The invention is illustrated in the drawing. The bridge meter of the parameters of passive bipolar contains a generator 1 of voltage pulses in the form of a power time function:

, $$u_{\mathrm{and}}\left(t\right)=\frac{U_m{t}^n}{t_{\mathrm{and}}^n}$$

,

where U _m is the amplitude, t _and is the pulse duration, n is an integer exponent. The output of the generator 1 is connected to the power diagonal of the four shoulders of the bridge electrical circuit. The first branch of the bridge circuit consists of two series-connected bipolar terminals, the first of which contains a single resistor 2, and the second contains a multi-element bipolar circuit 3. The second branch of the bridge circuit consists of two series-connected resistors 4 and 5. The two-terminal 2 and 4 are the shoulders of the relationship, and bipolar 3 and 5 - shoulders comparing the bridge circuit. The general output of the two-terminal 2 and 3 serves as the first output of the bridge circuit, and the general output of the two-terminal 4 and 5 - the second output of the bridge. The output of the bridge circuit is connected to the symmetric input of the differential amplifier 6, the output of which is connected to an n-cascade differentiator containing n series-connected differentiating RC links. The drawing shows a diagram of a bridge meter with power pulses of a cubic shape: n = 3. Differentiator cascades are made on capacitor 7 and resistor 8, capacitor 9 and resistor 10, capacitor 11 and resistor 12. The outputs of the differentiating RC links are connected to the 1st, 2nd, and 3rd inputs of the null indicator 13, and the 4th input is zero the indicator is connected to the output of the differential amplifier 6. The synchronization inputs of the pulse generator 1 and the zero indicator 13 are connected to the synchronization outputs of the control device 14.

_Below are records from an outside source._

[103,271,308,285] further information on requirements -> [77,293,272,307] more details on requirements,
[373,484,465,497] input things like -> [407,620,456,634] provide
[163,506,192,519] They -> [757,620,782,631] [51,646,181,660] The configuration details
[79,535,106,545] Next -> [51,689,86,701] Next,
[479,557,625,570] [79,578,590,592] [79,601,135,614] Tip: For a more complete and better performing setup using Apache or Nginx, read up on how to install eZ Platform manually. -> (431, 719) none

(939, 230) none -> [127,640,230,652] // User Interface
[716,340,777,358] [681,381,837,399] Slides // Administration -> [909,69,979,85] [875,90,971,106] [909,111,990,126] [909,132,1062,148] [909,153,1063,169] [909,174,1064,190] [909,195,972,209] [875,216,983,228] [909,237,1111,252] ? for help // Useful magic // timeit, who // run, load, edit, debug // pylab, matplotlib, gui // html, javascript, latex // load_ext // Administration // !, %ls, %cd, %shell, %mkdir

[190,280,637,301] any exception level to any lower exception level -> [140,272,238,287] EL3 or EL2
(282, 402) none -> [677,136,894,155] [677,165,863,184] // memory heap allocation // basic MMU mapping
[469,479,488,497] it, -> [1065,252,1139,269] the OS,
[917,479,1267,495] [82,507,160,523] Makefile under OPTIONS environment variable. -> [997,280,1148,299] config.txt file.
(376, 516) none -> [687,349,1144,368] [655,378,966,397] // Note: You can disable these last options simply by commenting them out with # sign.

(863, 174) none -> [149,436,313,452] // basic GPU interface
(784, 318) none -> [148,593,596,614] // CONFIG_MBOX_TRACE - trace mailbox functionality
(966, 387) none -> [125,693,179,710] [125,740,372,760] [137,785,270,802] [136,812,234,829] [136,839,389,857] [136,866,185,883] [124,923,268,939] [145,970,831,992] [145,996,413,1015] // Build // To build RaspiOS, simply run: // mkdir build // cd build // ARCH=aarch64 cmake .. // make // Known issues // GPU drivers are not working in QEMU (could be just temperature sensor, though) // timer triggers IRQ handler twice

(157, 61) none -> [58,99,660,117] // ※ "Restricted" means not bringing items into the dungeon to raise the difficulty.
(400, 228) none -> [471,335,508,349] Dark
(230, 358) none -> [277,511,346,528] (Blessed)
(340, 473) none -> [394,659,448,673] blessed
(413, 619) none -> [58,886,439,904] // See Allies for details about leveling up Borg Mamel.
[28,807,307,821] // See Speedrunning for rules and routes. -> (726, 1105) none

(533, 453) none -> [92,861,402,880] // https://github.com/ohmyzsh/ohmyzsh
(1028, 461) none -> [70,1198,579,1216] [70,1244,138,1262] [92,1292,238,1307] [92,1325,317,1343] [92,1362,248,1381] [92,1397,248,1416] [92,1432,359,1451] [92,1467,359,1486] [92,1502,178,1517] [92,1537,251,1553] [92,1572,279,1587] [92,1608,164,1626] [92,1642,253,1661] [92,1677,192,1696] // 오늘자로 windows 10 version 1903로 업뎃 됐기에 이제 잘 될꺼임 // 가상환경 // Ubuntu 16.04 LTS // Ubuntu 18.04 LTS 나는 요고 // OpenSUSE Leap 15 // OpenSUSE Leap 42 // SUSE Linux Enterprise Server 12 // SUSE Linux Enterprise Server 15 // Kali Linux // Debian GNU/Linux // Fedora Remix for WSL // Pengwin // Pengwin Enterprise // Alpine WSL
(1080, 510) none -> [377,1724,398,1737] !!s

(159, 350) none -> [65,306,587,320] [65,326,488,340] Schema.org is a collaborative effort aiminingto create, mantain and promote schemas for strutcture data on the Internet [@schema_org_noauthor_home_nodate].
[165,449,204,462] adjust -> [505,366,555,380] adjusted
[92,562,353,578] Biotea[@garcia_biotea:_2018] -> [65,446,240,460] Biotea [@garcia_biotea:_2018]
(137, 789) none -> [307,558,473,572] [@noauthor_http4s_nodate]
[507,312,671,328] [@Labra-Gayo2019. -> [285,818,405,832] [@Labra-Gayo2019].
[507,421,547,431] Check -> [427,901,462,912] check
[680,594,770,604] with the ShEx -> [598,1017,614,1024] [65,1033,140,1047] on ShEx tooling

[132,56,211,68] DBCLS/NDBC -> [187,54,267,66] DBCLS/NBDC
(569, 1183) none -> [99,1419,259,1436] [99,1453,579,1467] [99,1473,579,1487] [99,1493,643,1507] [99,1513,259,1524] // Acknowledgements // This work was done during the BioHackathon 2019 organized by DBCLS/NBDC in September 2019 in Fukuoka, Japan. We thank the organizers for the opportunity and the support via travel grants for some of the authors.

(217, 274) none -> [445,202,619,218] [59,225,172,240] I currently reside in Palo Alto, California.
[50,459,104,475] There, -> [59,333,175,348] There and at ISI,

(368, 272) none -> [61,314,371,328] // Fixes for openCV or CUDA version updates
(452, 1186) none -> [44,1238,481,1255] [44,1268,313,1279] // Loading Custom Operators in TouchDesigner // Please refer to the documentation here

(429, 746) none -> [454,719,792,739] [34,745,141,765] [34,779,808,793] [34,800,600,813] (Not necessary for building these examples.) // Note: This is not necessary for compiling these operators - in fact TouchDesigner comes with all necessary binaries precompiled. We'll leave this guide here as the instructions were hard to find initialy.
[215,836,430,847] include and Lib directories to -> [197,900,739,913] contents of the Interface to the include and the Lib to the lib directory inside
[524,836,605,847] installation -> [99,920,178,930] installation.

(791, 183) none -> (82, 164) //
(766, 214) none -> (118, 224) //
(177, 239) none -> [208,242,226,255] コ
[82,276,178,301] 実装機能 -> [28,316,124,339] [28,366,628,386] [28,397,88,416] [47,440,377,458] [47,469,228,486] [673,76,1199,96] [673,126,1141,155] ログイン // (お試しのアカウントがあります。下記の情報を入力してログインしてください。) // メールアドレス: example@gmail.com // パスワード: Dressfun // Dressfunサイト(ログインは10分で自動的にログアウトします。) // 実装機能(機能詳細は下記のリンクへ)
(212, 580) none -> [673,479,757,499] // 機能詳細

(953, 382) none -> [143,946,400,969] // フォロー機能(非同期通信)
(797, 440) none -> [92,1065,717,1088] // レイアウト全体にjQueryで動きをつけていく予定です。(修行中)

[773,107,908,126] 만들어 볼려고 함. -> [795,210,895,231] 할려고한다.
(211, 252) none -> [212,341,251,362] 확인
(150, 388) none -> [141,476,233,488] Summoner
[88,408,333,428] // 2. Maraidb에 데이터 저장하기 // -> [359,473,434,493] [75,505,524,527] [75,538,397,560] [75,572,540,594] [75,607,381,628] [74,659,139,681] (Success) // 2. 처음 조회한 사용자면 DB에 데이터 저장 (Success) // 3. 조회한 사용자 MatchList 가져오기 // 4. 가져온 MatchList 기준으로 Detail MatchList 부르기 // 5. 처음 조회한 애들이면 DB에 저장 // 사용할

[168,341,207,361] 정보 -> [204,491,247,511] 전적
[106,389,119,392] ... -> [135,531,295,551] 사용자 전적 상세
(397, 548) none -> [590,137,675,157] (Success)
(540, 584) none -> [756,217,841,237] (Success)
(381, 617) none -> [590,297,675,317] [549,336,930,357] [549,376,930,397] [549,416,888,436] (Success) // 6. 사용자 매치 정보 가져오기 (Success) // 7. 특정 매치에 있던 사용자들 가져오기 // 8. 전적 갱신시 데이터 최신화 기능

The comparison arm of the first branch of the bridge circuit contains a multi-element bipolar 3 with adjustable elements. It consists of two bipolar circuits connected in parallel, the first of which, resistive-capacitive, contains in series a first capacitor 15 and a first resistor 16, in parallel with which a second capacitor 17 and a second resistor 18 are connected in series; the second, resistor-inductive, two-pole circuit contains a series-connected first resistor 19 and a first inductor 20, in parallel with which a second resistor 21 and a second inductor 22 are connected in series. The shoulder of the comparison of the first branch of the bridge also includes the RLC bipolar of the measurement object. As an example, the measurement object is represented by a bipolar circuit containing a parallel-connected first resistor 23 and a series-connected circuit of a capacitor 24, a second resistor 25 and an inductor 26. The first terminal for connecting the RLC bipolar of the measurement object is connected to the common pole of the resistor 2, the capacitor 15 and the resistor 19. The second terminal for connecting the measurement object is grounded.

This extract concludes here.